Activity: Without including any pictures, please copy every entry below exactly.

Records from a collection:
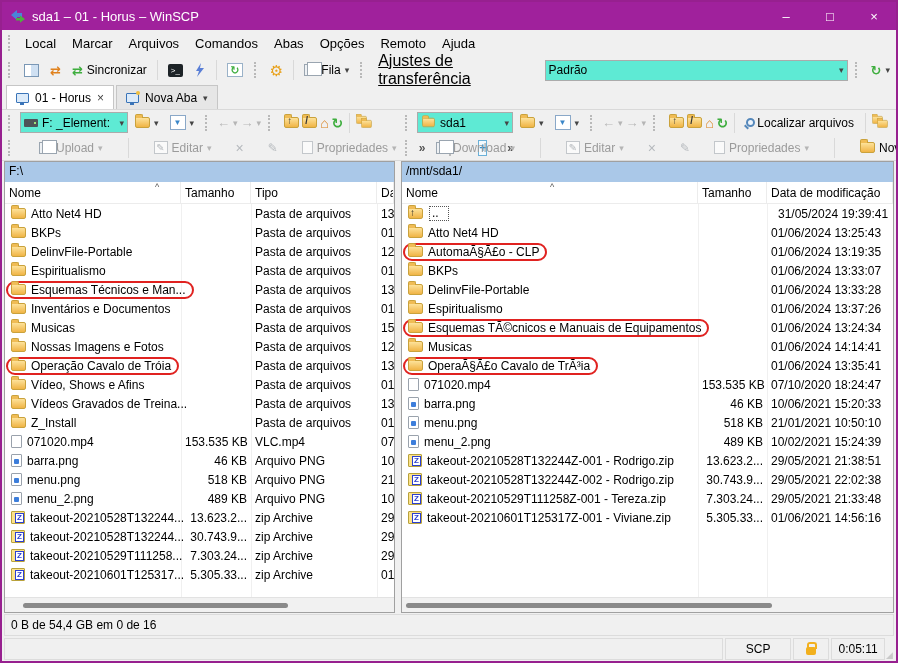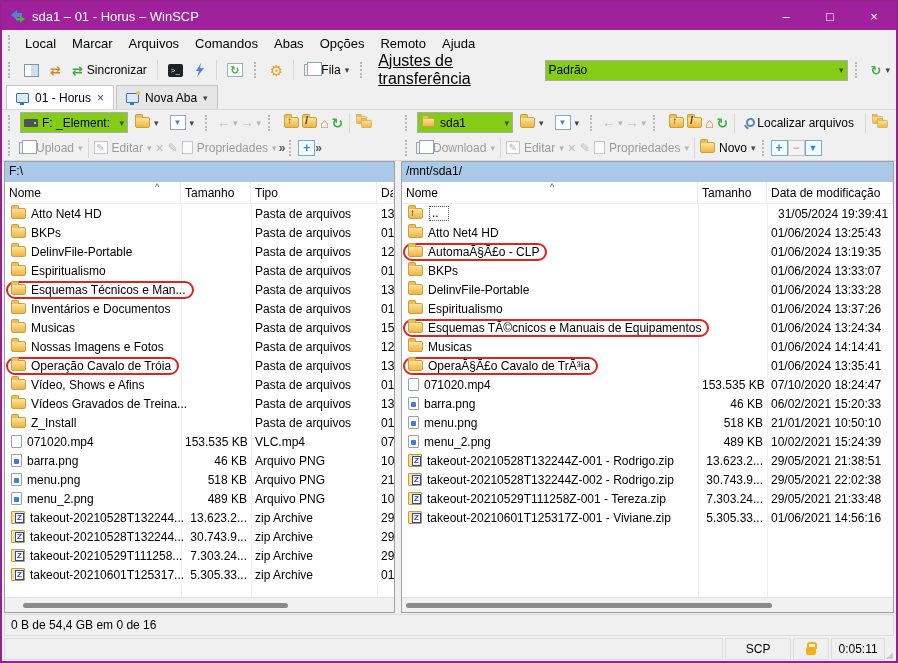--- a/index.html
+++ b/index.html
@@ -34,7 +34,7 @@
   .ic-docs::before { content:''; position:absolute; left:2px; top:-3px; width:13px; height:12px; border:1px solid #9aa5b0; background:#fff; }
   .caret { font-size:9px; color:#444; }
   .caret.dim { color:#b5b5b5; }
-  .combo { display:flex; align-items:center; background:#84cc16; border:1px solid #ababab; height:21px; padding:0 3px; gap:4px; }
+  .combo { display:flex; align-items:center; background:#5eead4; border:1px solid #ababab; height:21px; padding:0 3px; gap:4px; }
   .combo .caret { margin-left:auto; }
   .label { font-size:16px;text-decoration:underline; }
 

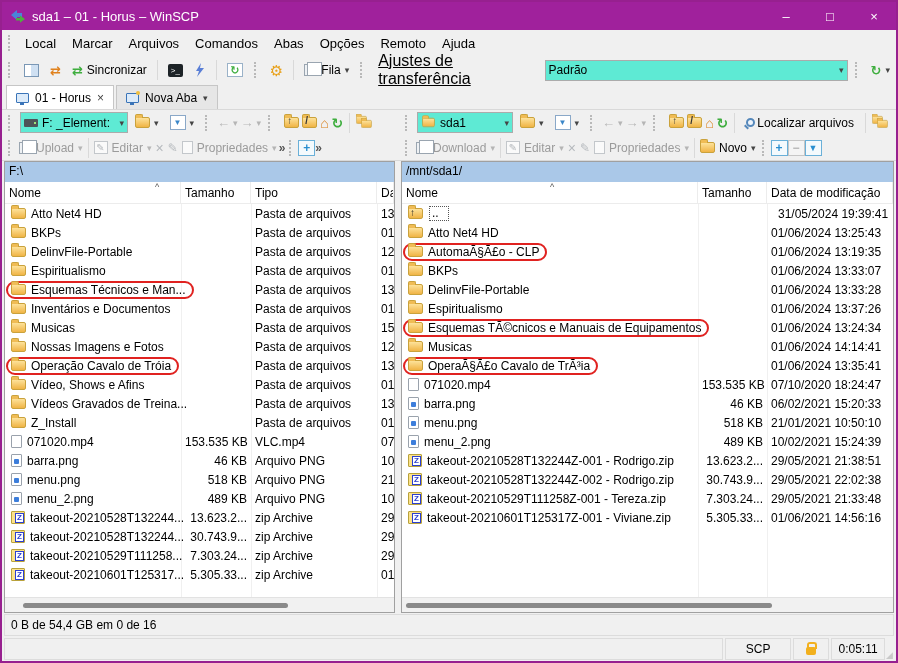--- a/index.html
+++ b/index.html
@@ -74,7 +74,7 @@
 
   
   .cmdbar { height:26px; display:flex; align-items:center; background:#f0f0f0; border-bottom:1px solid #d9d9d9; }
-  .cmdhalf { display:flex; align-items:center; gap:0; padding:0 2px; }
+  .cmdhalf { display:flex; align-items:center; gap:20px; padding:0 2px; }
   .cmdhalf.left { width:397px; flex:none; }
   .cmdhalf.right { flex:1; }
   .cmd { display:flex; align-items:center; gap:4px; font-size:12px; color:#9b9b9b; padding:1px 2px; }

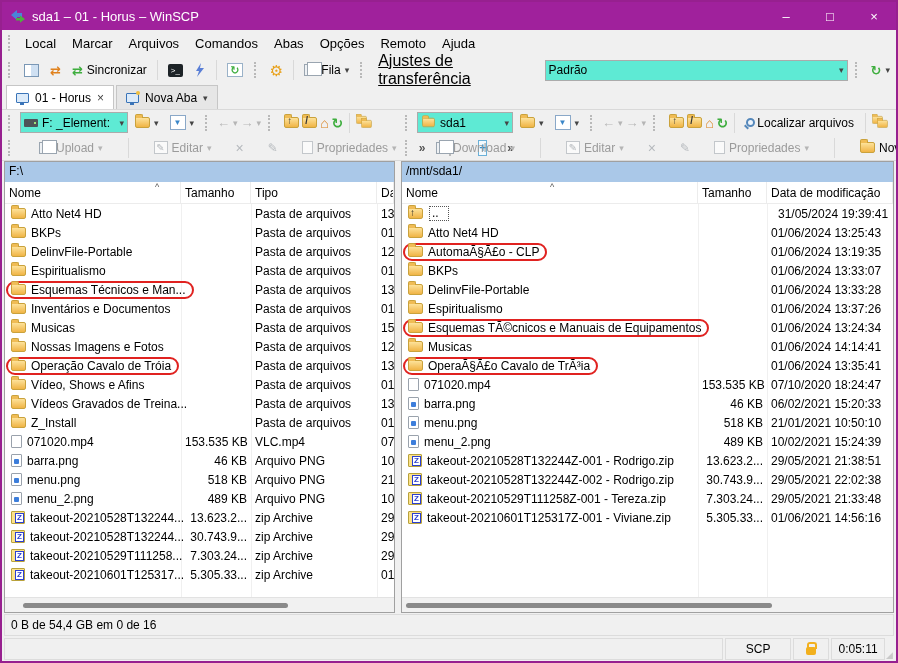--- a/index.html
+++ b/index.html
@@ -675,7 +675,7 @@
               <span class="fname">barra.png</span>
             </span>
             <span class="cell c-size" style="width: 69px;">46 KB</span>
-            <span class="cell c-date" style="flex: 1 1 0%;">06/02/2021 15:20:33</span>
+            <span class="cell c-date" style="flex: 1 1 0%;">10/06/2021 15:20:33</span>
           </div>
           <div class="frow">
             <span class="cell c-name" style="width: 296px;">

Result of this task:
--- a/index.html
+++ b/index.html
@@ -34,7 +34,7 @@
   .ic-docs::before { content:''; position:absolute; left:2px; top:-3px; width:13px; height:12px; border:1px solid #9aa5b0; background:#fff; }
   .caret { font-size:9px; color:#444; }
   .caret.dim { color:#b5b5b5; }
-  .combo { display:flex; align-items:center; background:#84cc16; border:1px solid #ababab; height:21px; padding:0 3px; gap:4px; }
+  .combo { display:flex; align-items:center; background:#5eead4; border:1px solid #ababab; height:21px; padding:0 3px; gap:4px; }
   .combo .caret { margin-left:auto; }
   .label { font-size:16px;text-decoration:underline; }
 

--- a/index.html
+++ b/index.html
@@ -74,7 +74,7 @@
 
   
   .cmdbar { height:26px; display:flex; align-items:center; background:#f0f0f0; border-bottom:1px solid #d9d9d9; }
-  .cmdhalf { display:flex; align-items:center; gap:0; padding:0 2px; }
+  .cmdhalf { display:flex; align-items:center; gap:20px; padding:0 2px; }
   .cmdhalf.left { width:397px; flex:none; }
   .cmdhalf.right { flex:1; }
   .cmd { display:flex; align-items:center; gap:4px; font-size:12px; color:#9b9b9b; padding:1px 2px; }

--- a/index.html
+++ b/index.html
@@ -675,7 +675,7 @@
               <span class="fname">barra.png</span>
             </span>
             <span class="cell c-size" style="width: 69px;">46 KB</span>
-            <span class="cell c-date" style="flex: 1 1 0%;">06/02/2021 15:20:33</span>
+            <span class="cell c-date" style="flex: 1 1 0%;">10/06/2021 15:20:33</span>
           </div>
           <div class="frow">
             <span class="cell c-name" style="width: 296px;">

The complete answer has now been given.